On the south side of the Hawaiian island of Kauai lies Makauwahi, a massive cave and sinkhole where scientists have uncovered evidence of an enormous tsunami that struck Hawaii about 500 years ago.

Triggered by a 9.0-magnitude earthquake off the coast of the Aleutian Islands in Alaska, the tsunami likely brought waves up to 30 feet — enough to devastate Hawaii’s coastal populations, infrastructure and economy today.

A new study says there’s a chance it will happen again within 50 years.

A tsunami warning sign in Kona.
A tsunami warning sign in Kona. Chad Blair/Civil Beat

The study, published in the Journal of Geophysical Research, involved a team of researchers at The University of Hawaii at Manoa who analyzed fault length and plate-convergence rates to estimate the likelihood of a mega-earthquake (magnitude 9 or greater) in the Aleutian Islands.

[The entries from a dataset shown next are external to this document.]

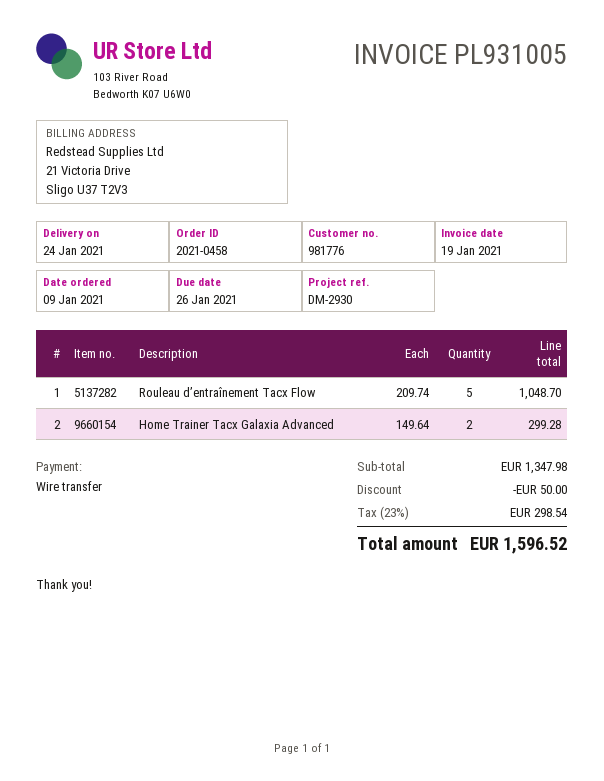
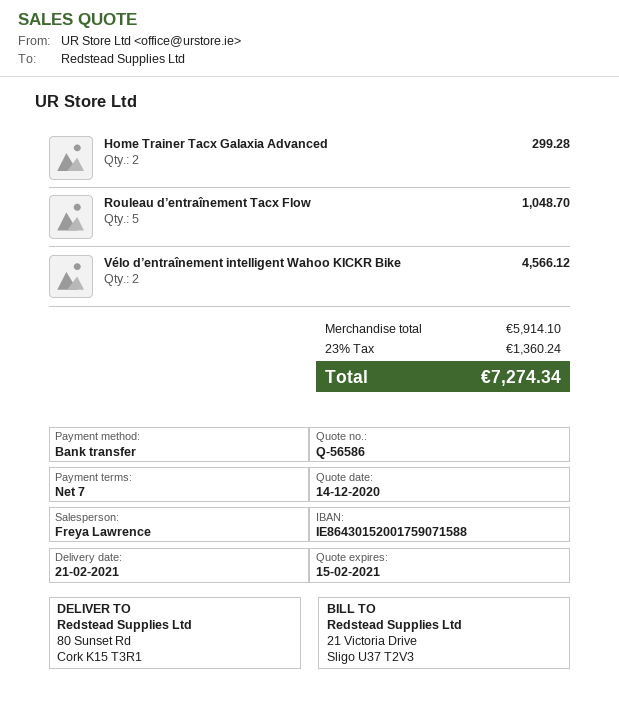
delivery date: 2021-01-24 -> 2021-02-21
Vélo d’entraînement intelligent Wahoo KICKR Bike: none -> 2 for 4566.12
subtotal: 1347.98 -> 5914.10
discount: 50.00 -> none
tax: 23% = 298.54 -> 23% = 1360.24
total: 1596.52 -> 7274.34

The findings suggest there is a 6 to 12 percent chance of a mega-earthquake striking the Aleutians and causing a tsunami in Hawaii in the next 50 years. If and when it happens, it could cause some $40 billion in damage and affect 400,000 residents and tourists.

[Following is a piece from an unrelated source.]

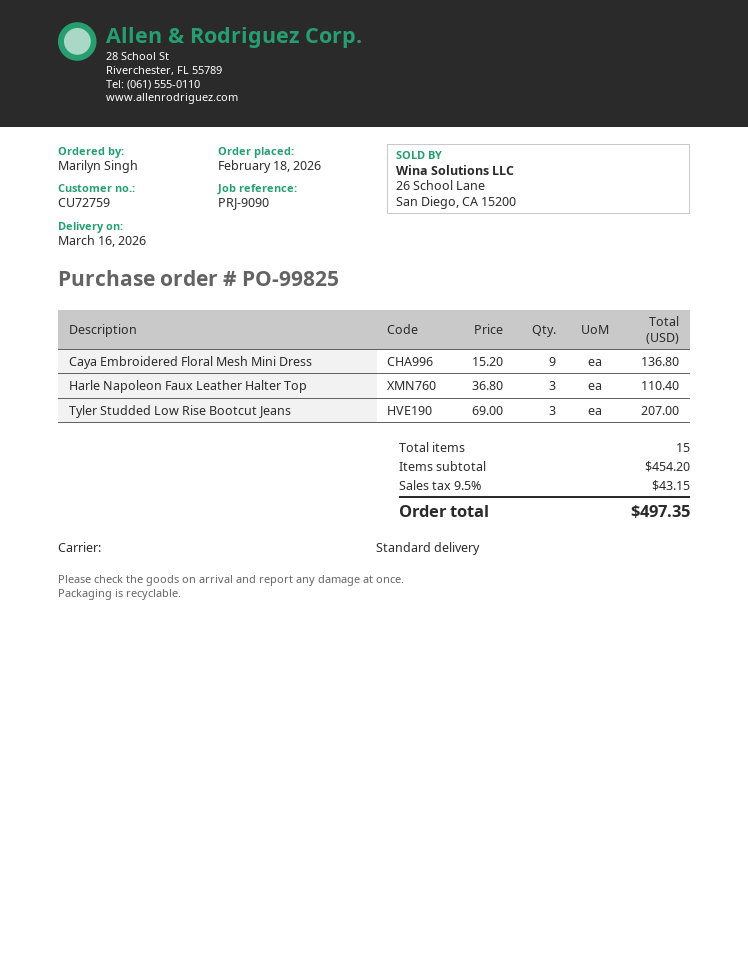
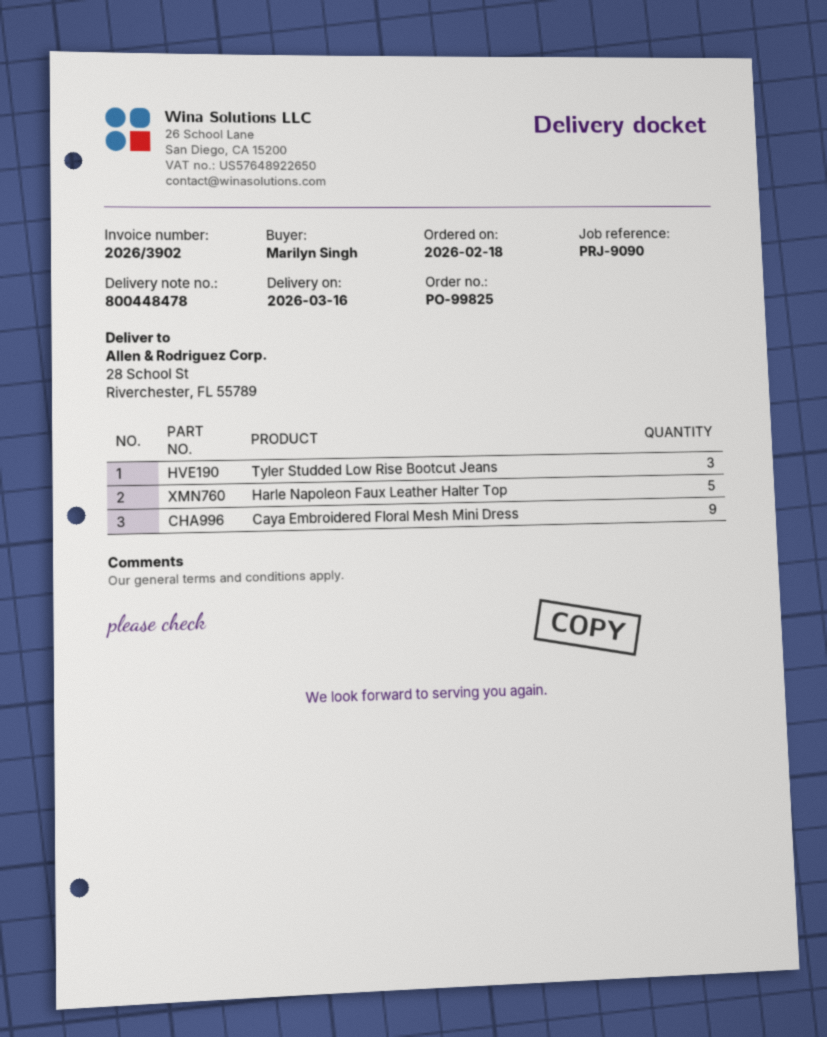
Harle Napoleon Faux Leather Halter Top: 3 -> 5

Lead author Rhett Butler, a geophysicist at the UH School of Ocean and Earth Science and Technology, said in a statement that he and his team devised their model precisely because Hawaii has no recorded history of mega-tsunamis.

“Necessity is the mother of invention,” Butler said.

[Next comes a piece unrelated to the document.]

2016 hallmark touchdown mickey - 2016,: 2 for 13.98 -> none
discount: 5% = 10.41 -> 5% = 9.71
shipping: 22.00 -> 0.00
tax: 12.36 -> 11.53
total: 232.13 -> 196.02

The researchers validated their model by using data from the five largest tsunamis since 1900 — Kamchatka, 1952; Chile, 1960; Alaska, 1964; Sumatra-Andaman, 2004; and Tohoku, 2011— as well as evidence found in geological samples, including some from the Makauwahi sinkhole.

The team said it hopes the findings will help Hawaii officials prioritize the potential of a tsunami threat with other risks. It is also considering ways to estimate the threat of smaller-magnitude earthquakes in the Pacific.